Board at Medivation unanimously reject Sanofi bid
The board at Medivation has unanimously rejected the $9.8 billion takeover bid from Sanofi.
They declare that Sanofi’s bid of $52.50 per share “substantially undervalues” the company and is “not in the best interests of the company and its stockholders”.
The board based their decision on several factors including: Sanofi undervaluing their potentially lucrative oncology franchise; the takeover would see Medivation stockholders denied the value of their wholly-owned late stage pipeline; their current business plan will deliver far more value for stockholders; and Sanofi’s timing is entirely designed to suit themselves, not Medivation.
Founder and CEO at Medivation, David Hung, says: “Sanofi’s opportunistically-timed proposal, which comes during a period of significant market dislocation, and prior to several important near-term events for the company, is designed to seize for Sanofi value that rightly belongs to our stockholders. We believe the continued successful execution of our well-defined strategic plan will deliver greater value to Medivation’s stockholders than Sanofi’s substantially inadequate proposal.”
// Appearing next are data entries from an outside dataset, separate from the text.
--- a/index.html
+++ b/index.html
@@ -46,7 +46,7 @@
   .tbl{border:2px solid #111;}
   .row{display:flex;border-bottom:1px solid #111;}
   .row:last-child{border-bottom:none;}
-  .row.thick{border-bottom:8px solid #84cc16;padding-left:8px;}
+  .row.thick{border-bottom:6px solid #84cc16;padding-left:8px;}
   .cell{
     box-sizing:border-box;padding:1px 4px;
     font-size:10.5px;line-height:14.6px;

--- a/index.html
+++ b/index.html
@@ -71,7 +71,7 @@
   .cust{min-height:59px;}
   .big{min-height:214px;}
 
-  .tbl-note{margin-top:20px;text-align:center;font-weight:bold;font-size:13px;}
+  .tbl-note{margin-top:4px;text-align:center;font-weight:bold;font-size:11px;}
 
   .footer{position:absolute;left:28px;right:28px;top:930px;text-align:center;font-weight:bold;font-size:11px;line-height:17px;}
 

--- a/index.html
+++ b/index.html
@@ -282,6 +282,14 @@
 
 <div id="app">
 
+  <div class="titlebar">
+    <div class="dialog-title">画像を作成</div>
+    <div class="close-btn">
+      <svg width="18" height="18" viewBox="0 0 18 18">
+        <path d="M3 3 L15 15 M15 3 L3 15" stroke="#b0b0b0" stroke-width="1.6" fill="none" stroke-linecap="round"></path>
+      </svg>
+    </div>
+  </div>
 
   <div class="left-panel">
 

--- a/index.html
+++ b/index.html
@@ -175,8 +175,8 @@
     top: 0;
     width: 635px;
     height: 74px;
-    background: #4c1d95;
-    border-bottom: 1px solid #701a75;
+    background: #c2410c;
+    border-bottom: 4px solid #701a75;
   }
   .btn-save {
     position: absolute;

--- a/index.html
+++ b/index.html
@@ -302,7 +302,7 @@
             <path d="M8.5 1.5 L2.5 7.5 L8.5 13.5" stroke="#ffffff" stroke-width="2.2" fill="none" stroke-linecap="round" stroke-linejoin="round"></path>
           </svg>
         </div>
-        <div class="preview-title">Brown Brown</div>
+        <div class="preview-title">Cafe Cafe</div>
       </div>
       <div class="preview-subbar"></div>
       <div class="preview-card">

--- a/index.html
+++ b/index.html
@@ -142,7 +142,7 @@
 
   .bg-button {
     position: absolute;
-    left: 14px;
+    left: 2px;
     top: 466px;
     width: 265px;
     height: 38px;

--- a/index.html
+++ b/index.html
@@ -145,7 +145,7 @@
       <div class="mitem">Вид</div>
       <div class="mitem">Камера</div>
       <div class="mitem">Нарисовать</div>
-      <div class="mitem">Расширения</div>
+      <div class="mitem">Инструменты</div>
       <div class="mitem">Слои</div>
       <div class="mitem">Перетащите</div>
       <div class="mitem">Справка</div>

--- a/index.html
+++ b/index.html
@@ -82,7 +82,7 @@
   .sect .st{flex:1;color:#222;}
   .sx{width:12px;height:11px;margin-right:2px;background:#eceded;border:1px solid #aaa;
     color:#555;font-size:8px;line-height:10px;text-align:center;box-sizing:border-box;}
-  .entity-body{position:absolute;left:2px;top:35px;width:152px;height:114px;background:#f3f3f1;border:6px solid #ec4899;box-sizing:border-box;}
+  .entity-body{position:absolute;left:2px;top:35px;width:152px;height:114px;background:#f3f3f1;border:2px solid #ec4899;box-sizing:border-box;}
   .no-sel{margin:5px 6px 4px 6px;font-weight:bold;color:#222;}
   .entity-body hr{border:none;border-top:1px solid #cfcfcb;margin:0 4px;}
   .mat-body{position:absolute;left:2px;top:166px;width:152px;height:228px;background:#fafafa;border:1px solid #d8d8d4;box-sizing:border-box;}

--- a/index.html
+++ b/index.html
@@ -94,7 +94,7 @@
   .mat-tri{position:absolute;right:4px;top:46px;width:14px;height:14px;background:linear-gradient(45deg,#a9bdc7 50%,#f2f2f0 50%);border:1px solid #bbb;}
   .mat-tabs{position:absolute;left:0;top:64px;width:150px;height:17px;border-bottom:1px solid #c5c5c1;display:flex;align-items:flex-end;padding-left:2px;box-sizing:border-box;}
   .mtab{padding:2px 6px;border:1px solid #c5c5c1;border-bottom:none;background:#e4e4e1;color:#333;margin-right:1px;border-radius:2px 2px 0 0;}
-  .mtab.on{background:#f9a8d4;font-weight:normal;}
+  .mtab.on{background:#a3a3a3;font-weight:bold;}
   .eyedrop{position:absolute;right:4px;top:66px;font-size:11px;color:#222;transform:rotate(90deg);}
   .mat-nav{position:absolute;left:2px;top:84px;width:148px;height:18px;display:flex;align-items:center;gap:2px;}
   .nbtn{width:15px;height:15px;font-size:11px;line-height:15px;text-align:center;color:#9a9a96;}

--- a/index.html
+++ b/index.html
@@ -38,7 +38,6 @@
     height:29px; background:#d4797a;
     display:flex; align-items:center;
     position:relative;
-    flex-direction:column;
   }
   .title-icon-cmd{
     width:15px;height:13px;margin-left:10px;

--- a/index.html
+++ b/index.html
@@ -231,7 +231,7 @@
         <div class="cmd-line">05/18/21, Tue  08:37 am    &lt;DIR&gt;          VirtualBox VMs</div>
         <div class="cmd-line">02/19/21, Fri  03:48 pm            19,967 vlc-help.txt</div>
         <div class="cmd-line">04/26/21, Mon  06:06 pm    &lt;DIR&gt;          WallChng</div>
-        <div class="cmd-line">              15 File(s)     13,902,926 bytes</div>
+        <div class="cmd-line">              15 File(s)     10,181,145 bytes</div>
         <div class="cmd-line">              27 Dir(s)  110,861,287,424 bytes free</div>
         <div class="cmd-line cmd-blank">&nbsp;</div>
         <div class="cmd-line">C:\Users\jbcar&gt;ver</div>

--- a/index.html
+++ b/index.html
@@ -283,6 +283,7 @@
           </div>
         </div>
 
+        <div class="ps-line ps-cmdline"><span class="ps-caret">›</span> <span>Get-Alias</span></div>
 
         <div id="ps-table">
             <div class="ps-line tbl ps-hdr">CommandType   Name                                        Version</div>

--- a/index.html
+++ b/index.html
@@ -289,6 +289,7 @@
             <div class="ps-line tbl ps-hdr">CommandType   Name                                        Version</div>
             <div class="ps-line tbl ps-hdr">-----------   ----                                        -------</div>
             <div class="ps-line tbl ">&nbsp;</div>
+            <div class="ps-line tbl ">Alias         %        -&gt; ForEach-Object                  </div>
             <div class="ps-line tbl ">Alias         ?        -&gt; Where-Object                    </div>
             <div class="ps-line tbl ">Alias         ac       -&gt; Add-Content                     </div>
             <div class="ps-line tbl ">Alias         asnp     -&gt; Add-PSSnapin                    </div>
In response to the rejection, a Sanofi statement reads: “Combining Sanofi and Medivation represents a compelling strategic and financial opportunity to drive immediate and certain value for Medivation’s shareholders while benefiting patients and both companies’ respective stakeholders… While to date Medivation has chosen not to enter into discussions regarding this value-creating transaction, Sanofi remains committed to the combination and looks forward to engaging directly with Medivation shareholders with regard to our proposal.”